[User interface change data]
------------------------------------

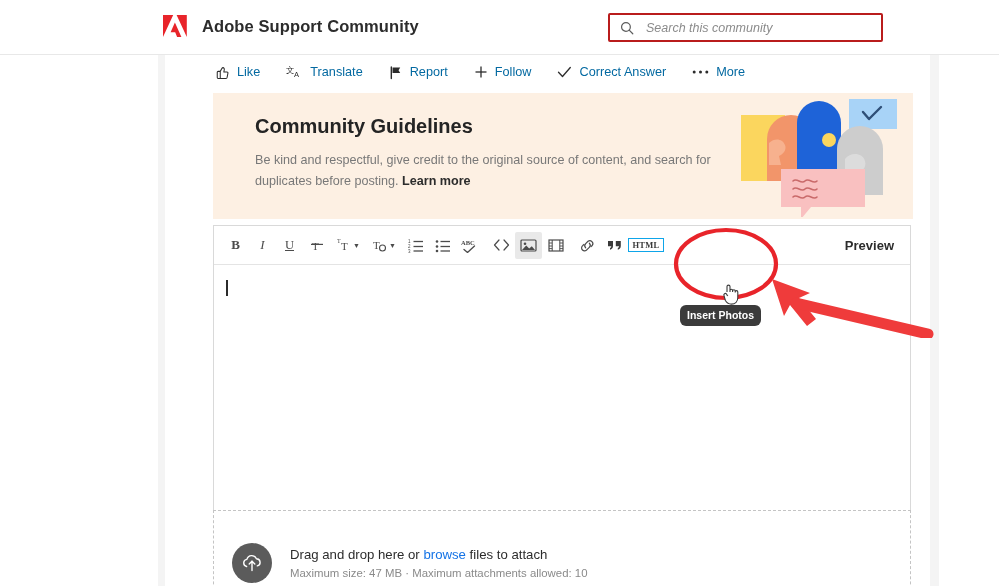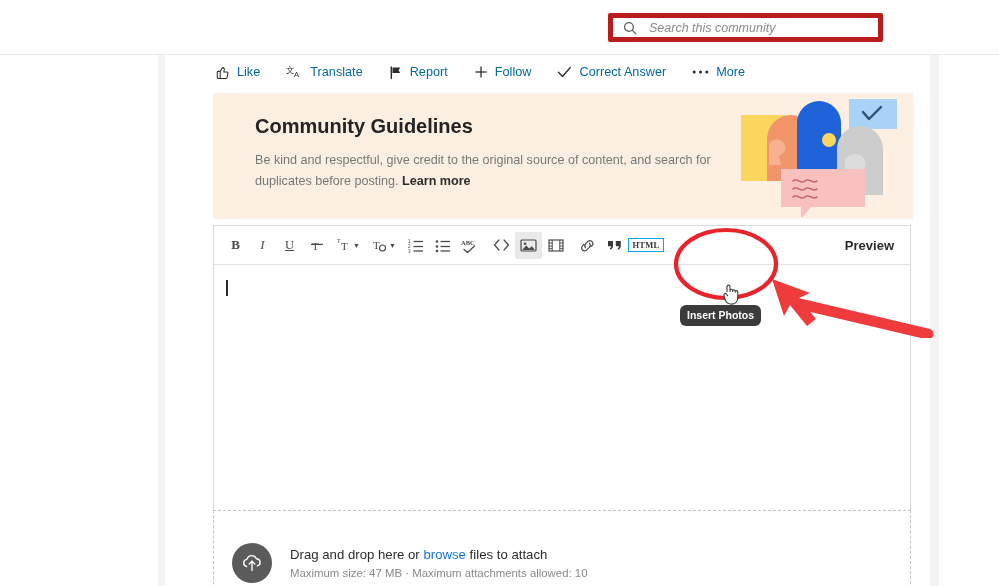--- a/index.html
+++ b/index.html
@@ -15,21 +15,21 @@
   .header {
     position: absolute; left:0; top:0; width:999px; height:55px;
     background:#ffffff; border-bottom:1px solid #e8e8e8;
   }
   .brand { position:absolute; left:162px; top:14px; display:flex; align-items:center; gap:14px; }
   .adobe-logo { width:26px; height:24px; display:block; }
   .brand-title { font-size:16.5px; color:#2c2c2c; font-weight:700; letter-spacing:0.1px; white-space:nowrap; }
 
   .search-box {
     position:absolute; left:608px; top:13px; width:275px; height:29px;
-    border:5px solid #b91c1c; border-radius:2px; background:#fff;
+    border:2px solid #b91c1c; border-radius:2px; background:#fff;
     display:flex; align-items:center; padding:0 8px 0 10px;
   }
   .search-icon { width:14px; height:14px; flex:none; margin-right:12px; color:#6e6e6e; }
   .search-input {
     border:none; outline:none; font-size:12.5px; width:100%;
     font-family:"Liberation Sans", sans-serif; color:#3a3a3a; background:transparent;
   }
   .search-input::placeholder { color:#8b8b8b; font-style:italic; }
 
   
@@ -126,20 +126,27 @@
   .attach-title { font-size:13.2px; color:#2c2c2c; line-height:1.4; }
   .attach-link { color:#1473e6; text-decoration:none; }
   .attach-sub { font-size:11.4px; color:#8a8a8a; margin-top:3px; }
 </style>
 </head>
 <body>
 
 <div class="page">
 
   <div class="header">
+    <div class="brand">
+      <svg class="adobe-logo" viewBox="0 0 26 24">
+        <path fill="#e8242a" d="M0 0h26v24H0z" opacity="0"></path>
+        <path fill="#e8242a" d="M1 1h10.2L1 23V1zM24.8 1H14.6L24.8 23V1zM12.9 8.4l6.5 14.6h-4.3l-1.9-4.8H8.6l4.3-9.8z"></path>
+      </svg>
+      <span class="brand-title">Adobe Support Community</span>
+    </div>
 
     <div class="search-box">
       <svg class="search-icon" viewBox="0 0 16 16">
         <circle cx="6.8" cy="6.8" r="5" fill="none" stroke="#5c5c5c" stroke-width="1.4"></circle>
         <line x1="10.5" y1="10.5" x2="14.6" y2="14.6" stroke="#5c5c5c" stroke-width="1.4" stroke-linecap="round"></line>
       </svg>
       <input class="search-input" type="text" placeholder="Search this community" style="">
     </div>
   </div>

------------------------------------

▶ _TASK GOAL_:
Output nothing but the lines from the one containing "sans-serif; color:#3a3a3a; background:transparent;" through the last line of the data, exactly as they stand.

▶ _EXERCISE RESPONSE_:
     font-family:"Liberation Sans", sans-serif; color:#3a3a3a; background:transparent;
   }
   .search-input::placeholder { color:#8b8b8b; font-style:italic; }
 
   
@@ -126,20 +126,27 @@
   .attach-title { font-size:13.2px; color:#2c2c2c; line-height:1.4; }
   .attach-link { color:#1473e6; text-decoration:none; }
   .attach-sub { font-size:11.4px; color:#8a8a8a; margin-top:3px; }
 </style>
 </head>
 <body>
 
 <div class="page">
 
   <div class="header">
+    <div class="brand">
+      <svg class="adobe-logo" viewBox="0 0 26 24">
+        <path fill="#e8242a" d="M0 0h26v24H0z" opacity="0"></path>
+        <path fill="#e8242a" d="M1 1h10.2L1 23V1zM24.8 1H14.6L24.8 23V1zM12.9 8.4l6.5 14.6h-4.3l-1.9-4.8H8.6l4.3-9.8z"></path>
+      </svg>
+      <span class="brand-title">Adobe Support Community</span>
+    </div>
 
     <div class="search-box">
       <svg class="search-icon" viewBox="0 0 16 16">
         <circle cx="6.8" cy="6.8" r="5" fill="none" stroke="#5c5c5c" stroke-width="1.4"></circle>
         <line x1="10.5" y1="10.5" x2="14.6" y2="14.6" stroke="#5c5c5c" stroke-width="1.4" stroke-linecap="round"></line>
       </svg>
       <input class="search-input" type="text" placeholder="Search this community" style="">
     </div>
   </div>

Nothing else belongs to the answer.